Cuisine et vins

L'absinthe, une fée qui revient de loin

De la plante médicinale au spiritueux sulfureux, l'absinthe a su traverser les siècles, entre gloire et déclin. Retour sur l'histoire riche en rebondissements de cet alcool qui donnait des ailes.

Connue depuis l'Antiquité, l'absinthe* est un végétal que l'on utilisait autrefois comme remède sous forme de décoction ou de cataplasme. En effet, ses vertus antiseptiques étaient alors réputées pour soigner les fièvres, les infections ou encore les maux d'estomac. Cet usage médicamenteux aurait pu se pérenniser au fil des années si une drôle de rencontre n'avait pas eu lieu au xviiie siècle. C'est à Couvet, en Suisse, à une trentaine de kilomètres de Pontarlier que l'on entend parler pour la première fois du remède du docteur français Pierre Ordinaire, exilé en Suisse sous la Révolution.
Flairant le bon filon, un homme d'affaires helvète, le major Dubied, rachète la recette du médecin en 1797 et s'associe à son gendre, Henri-Louis Pernod, pour développer la première et la plus connue des distilleries pontissaliennes en 1805. Allait alors commencer la longue saga de la Fée verte…

Une boisson nationale

Au fil des générations, l'entreprise se divise et les distilleries se multiplient. L'absinthe rencontre un franc succès et devient le spiritueux le plus en vogue de l'Hexagone. Pendant une trentaine d'années, elle sera même la boisson emblématique des militaires revenant des colonies françaises, qui l'apprécient pour sa capacité à purifier l'eau de boisson tout en apportant du réconfort aux hommes partis au front.
Avant 1870, si l'absinthe est assimilée à l'effort de guerre, elle est également réservée à la haute société et aux soirées mondaines. Ce n'est qu'à la fin du xixe siècle que la boisson se démocratise pour investir peu à peu les bars et les cafés les plus populaires. Habituellement consommée entre cinq et sept heures, la boisson s'installe partout et touche tous les milieux sociaux. À tel point que l'heure de l'apéritif est désormais surnommée « l'heure verte » en raison de la couleur de l'alcool. Cet engouement va également se propager chez les artistes qui déclarent que l'absinthe est devenue la boisson nationale.

Grandeur et décadence

L'avènement de l'absinthe ne sera que de courte durée.
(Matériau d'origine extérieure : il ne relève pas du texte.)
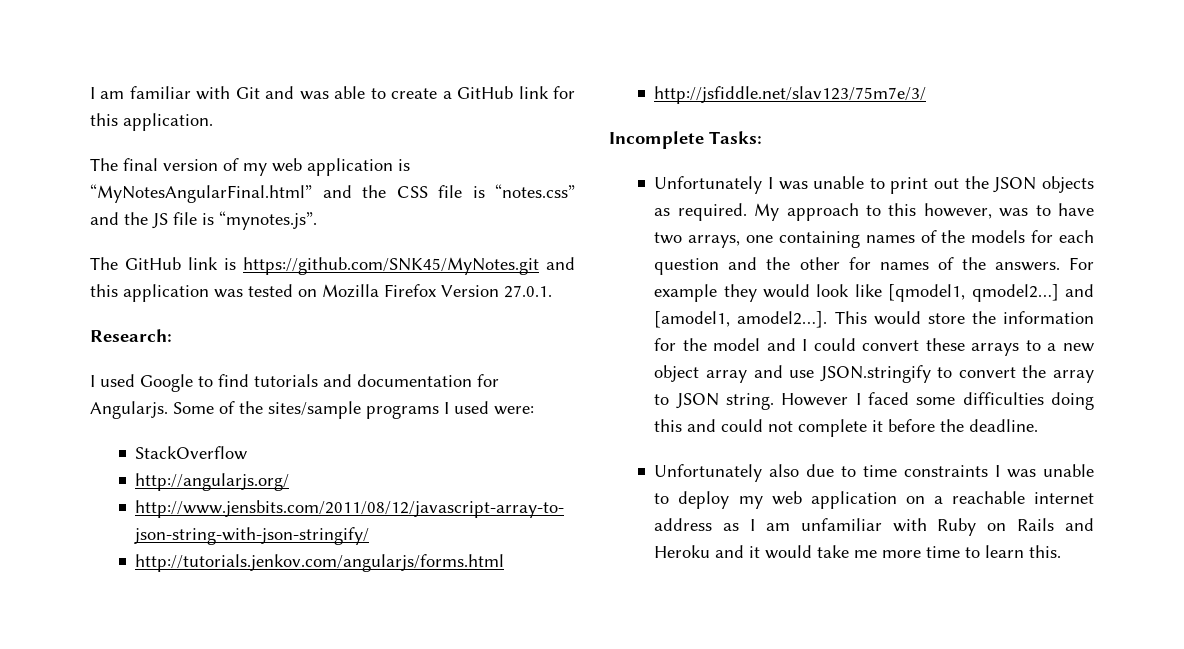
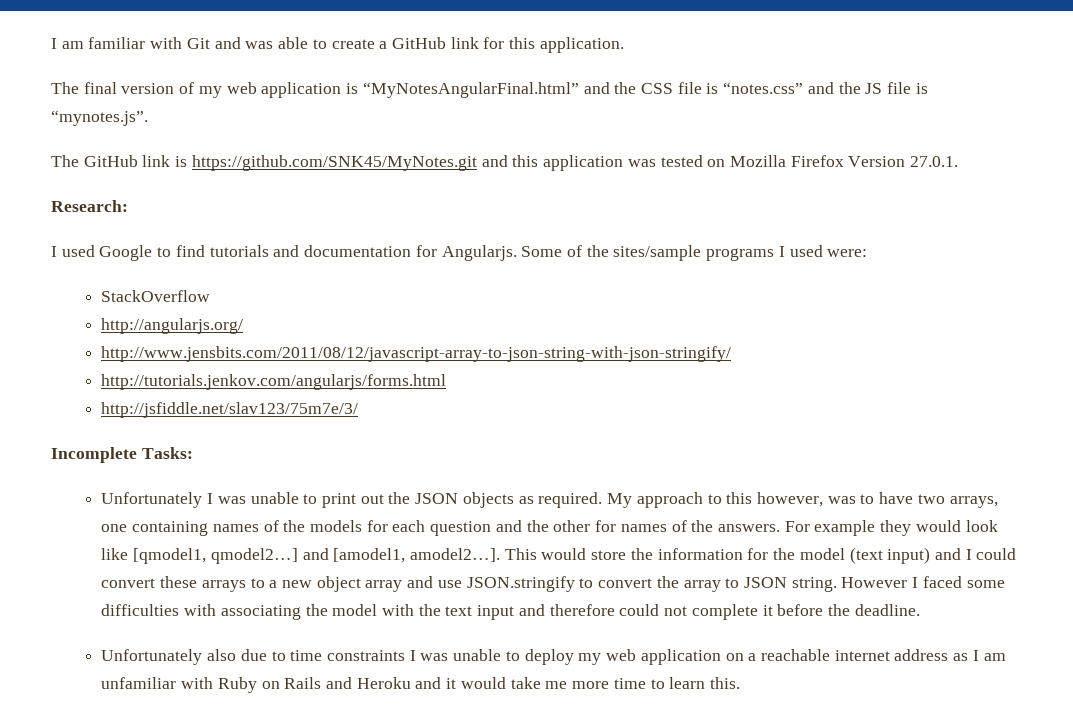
- This would store the information for the model and I could convert these arrays to a new object array and use JSON.stringify to convert the array to JSON string.
+ This would store the information for the model (text input) and I could convert these arrays to a new object array and use JSON.stringify to convert the array to JSON string.
- However I faced some difficulties doing this and could not complete it before the deadline.
+ However I faced some difficulties with associating the model with the text input and therefore could not complete it before the deadline.

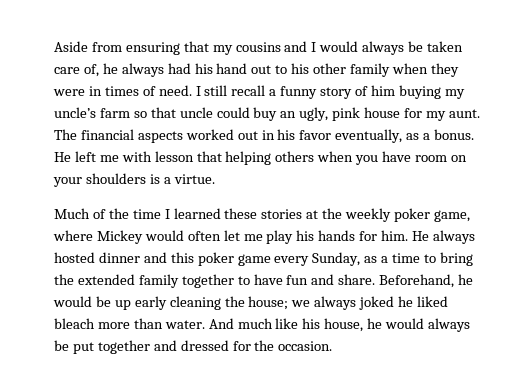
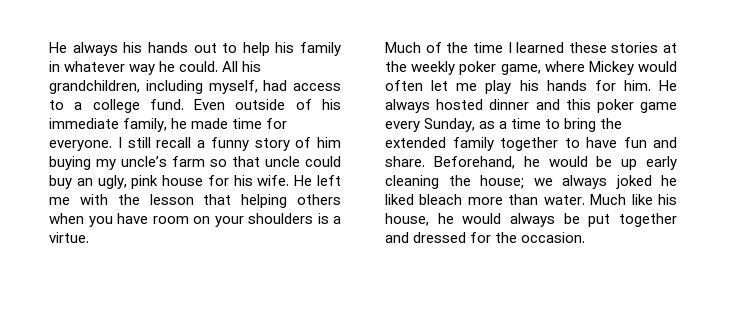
- Aside from ensuring that my cousins and I would always be taken care of, he always had his hand out to his other family when they were in times of need.
+ He always his hands out to help his family in whatever way he could. All his grandchildren, including myself, had access to a college fund. Even outside of his immediate family, he made time for everyone.
- I still recall a funny story of him buying my uncle’s farm so that uncle could buy an ugly, pink house for my aunt. The financial aspects worked out in his favor eventually, as a bonus.
+ I still recall a funny story of him buying my uncle’s farm so that uncle could buy an ugly, pink house for his wife.
- He left me with lesson that helping others when you have room on your shoulders is a virtue.
+ He left me with the lesson that helping others when you have room on your shoulders is a virtue.
- And much like his house, he would always be put together and dressed for the occasion.
+ Much like his house, he would always be put together and dressed for the occasion.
Au tout début du xxe siècle, cette boisson tant adorée devient le symbole de l'alcoolisme, de certaines maladies et surtout de l'aliénation. On accuse alors ce spiritueux d'alimenter la folie de certaines personnalités publiques. La rumeur raconte même que certains auraient vu une fée verte sous l'emprise de ses délétères effluves. On accuse à l'époque la thuyone, une molécule constituante de la grande absinthe, directement corrélée à son odeur et à son goût si caractéristique, de causer une dégénérescence du cerveau. Condamnée et prohibée, l'absinthe devient donc interdite à la consommation. Pour pallier ce déclin, les distilleries se mettent à proposer des apéritifs anisés sans sucre, mais les consommateurs regrettent amèrement la disparition de la sacro-sainte absinthe.

La renaissance

Pour le plus grand bonheur des fabricants et des épicuriens, la distillation de la Fée verte est à nouveau autorisée depuis le début du millénaire. En 1984, François Guy, célèbre distillateur pontissalien, entame une série de démarches dans l'espoir de prouver que l'absinthe n'est pas le poison qu'on imagine. Études scientifiques à l'appui, il parvient à démontrer que les effets nocifs imputés à cette boisson lors de sa déchéance étaient surtout liés à l'abus gargantuesque d'alcool fort (combiné pour certains à l'opium ou à d'autres drogues) auquel se livraient les milieux les plus dépravés de l'époque. Il lui faudra toutefois mener vingt années d'un long combat scientifique et juridique pour voir son rêve aboutir : en 2001, la Fée Verte fait finalement son grand retour en France, sous la contrainte d'apposer l'appellation légale « Spiritueux aux plantes d'absinthe » sur son étiquetage. Il faudra attendre l'année 2011 pour voir l'usage du seul mot absinthe de nouveau autorisé, pour le plus grand bonheur des gourmets…

* L'abus d'alcool est dangereux. À consommer et à déguster avec modération.